• **EXERCISE**:
For the string "btab", state how many lines of the data hold it. Give nothing besides the number.

• **INFORMATION SUPPLIED**:
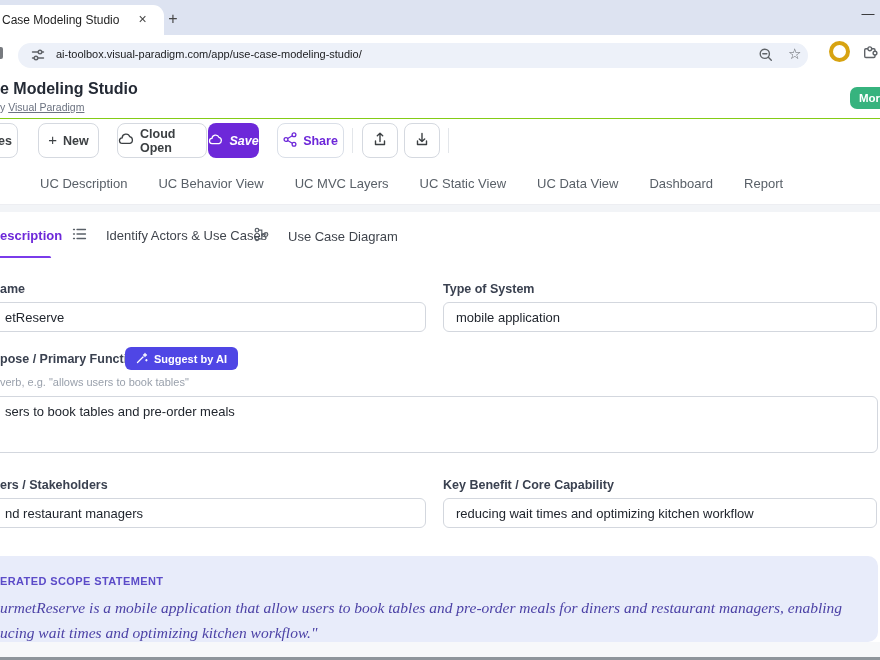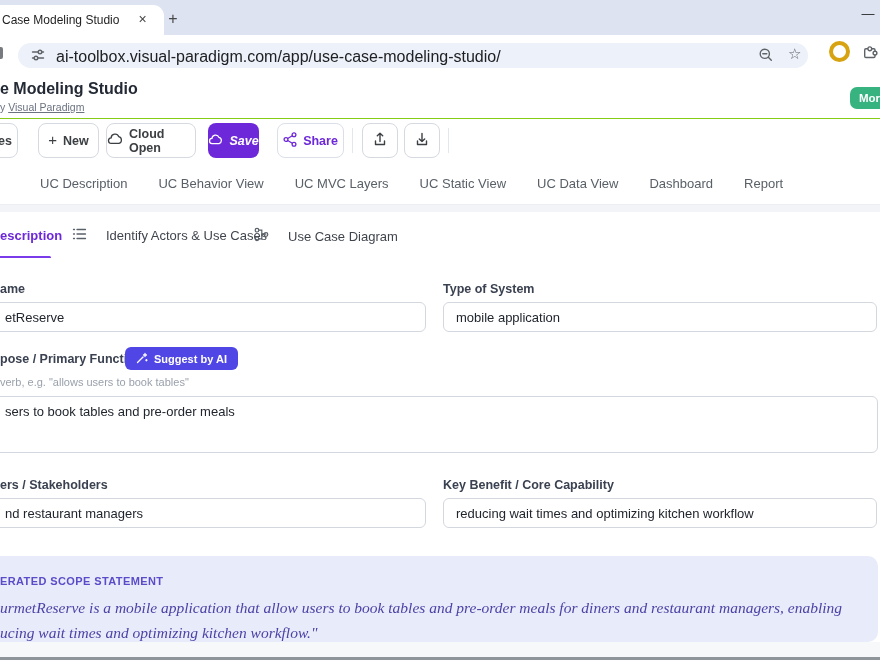--- a/index.html
+++ b/index.html
@@ -11,40 +11,40 @@
   .tabstrip{position:absolute;top:0;left:0;width:880px;height:35px;background:#dde3f1;}
   .btab{position:absolute;top:5px;left:-28px;width:192px;height:30px;background:#fff;border-radius:11px 11px 0 0;}
   .btab-title{position:absolute;left:30px;top:8px;font-size:12px;color:#1f1f1f;}
   .btab-close{position:absolute;left:162px;top:6px;width:17px;height:17px;font-size:14px;color:#474747;text-align:center;line-height:17px;cursor:pointer;}
   .newtab{position:absolute;left:164px;top:10px;width:18px;height:18px;font-size:16px;color:#474747;text-align:center;line-height:17px;}
   .win-min{position:absolute;left:861px;top:6px;width:14px;font-size:13px;color:#1f1f1f;text-align:center;}
   .chrometoolbar{position:absolute;top:35px;left:0;width:880px;height:35px;background:#fff;}
   .clip-frag{position:absolute;left:0;top:12px;width:3px;height:12px;background:#5f6368;border-radius:0 2px 2px 0;opacity:.85;}
   .omnibox{position:absolute;left:18px;top:8px;width:790px;height:25px;background:#edf1f9;border-radius:13px;}
   .tune{position:absolute;left:13px;top:5px;}
-  .urltext{position:absolute;left:38px;top:5px;font-size:16px;color:#202124;}
+  .urltext{position:absolute;left:38px;top:5px;font-size:11px;color:#202124;}
   .ozoom{position:absolute;left:740px;top:4px;}
   .ostar{position:absolute;left:770px;top:2px;font-size:15px;color:#5f6368;}
   .avatar-ring{position:absolute;left:829px;top:6px;width:13px;height:13px;border:4px solid #d7a311;border-radius:50%;background:#fff;}
   .ext-puzzle{position:absolute;left:861px;top:8px;}
 
   
   .appheader{position:absolute;top:70px;left:0;width:880px;height:48px;background:#fff;border-bottom:5px solid #84cc16;}
   .apptitle{position:absolute;left:0;top:10px;font-size:16px;font-weight:bold;color:#242a35;}
   .byline{position:absolute;left:0;top:31px;font-size:10.5px;color:#6b7280;}
   .byline a{color:#6b7280;text-decoration:underline;}
   .more-btn{position:absolute;left:850px;top:17px;width:52px;height:22px;background:#36b37e;border-radius:7px;color:#fff;font-weight:bold;font-size:11.5px;line-height:22px;padding-left:9px;box-sizing:border-box;cursor:pointer;}
 
   
   .apptoolbar{position:absolute;top:119px;left:0;width:880px;height:43px;background:#fff;border-bottom:1px solid #e8eaee;}
   .tbtn{position:absolute;top:4px;height:35px;border:1px solid #d5d9e0;border-radius:8px;background:#fff;display:flex;align-items:center;justify-content:center;gap:6px;font-size:12.5px;color:#3c4043;font-weight:bold;box-sizing:border-box;cursor:pointer;font-family:"Liberation Sans",sans-serif;}
   .tbtn .plus{font-size:15px;font-weight:normal;margin-top:-2px;}
   .btn-es{left:-62px;width:80px;justify-content:flex-end;padding-right:5px;}
   .btn-new{left:38px;width:61px;}
-  .btn-cloud{left:106px;width:90px;}
+  .btn-cloud{left:117px;width:90px;}
   .btn-save{left:208px;width:51px;background:#6d28d9;border:none;color:#fff;font-style:italic;}
   .btn-share{left:277px;width:67px;color:#6d28d9;border-color:#dadfe8;}
   .btn-up{left:362px;width:36px;}
   .btn-down{left:404px;width:36px;}
   .tb-div{position:absolute;top:9px;width:1px;height:25px;background:#e3e6ea;}
 
   
   .maintabs{position:absolute;top:162px;left:0;width:880px;height:43px;background:#fff;border-bottom:1px solid #edeef2;display:flex;align-items:center;gap:31px;padding-left:40px;box-sizing:border-box;}
   .maintab{font-size:13px;color:#596068;cursor:pointer;white-space:nowrap;}
   .gapstrip{position:absolute;top:205px;left:0;width:880px;height:7px;background:#f2f4f7;}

• **COMPLETED EXERCISE**:
3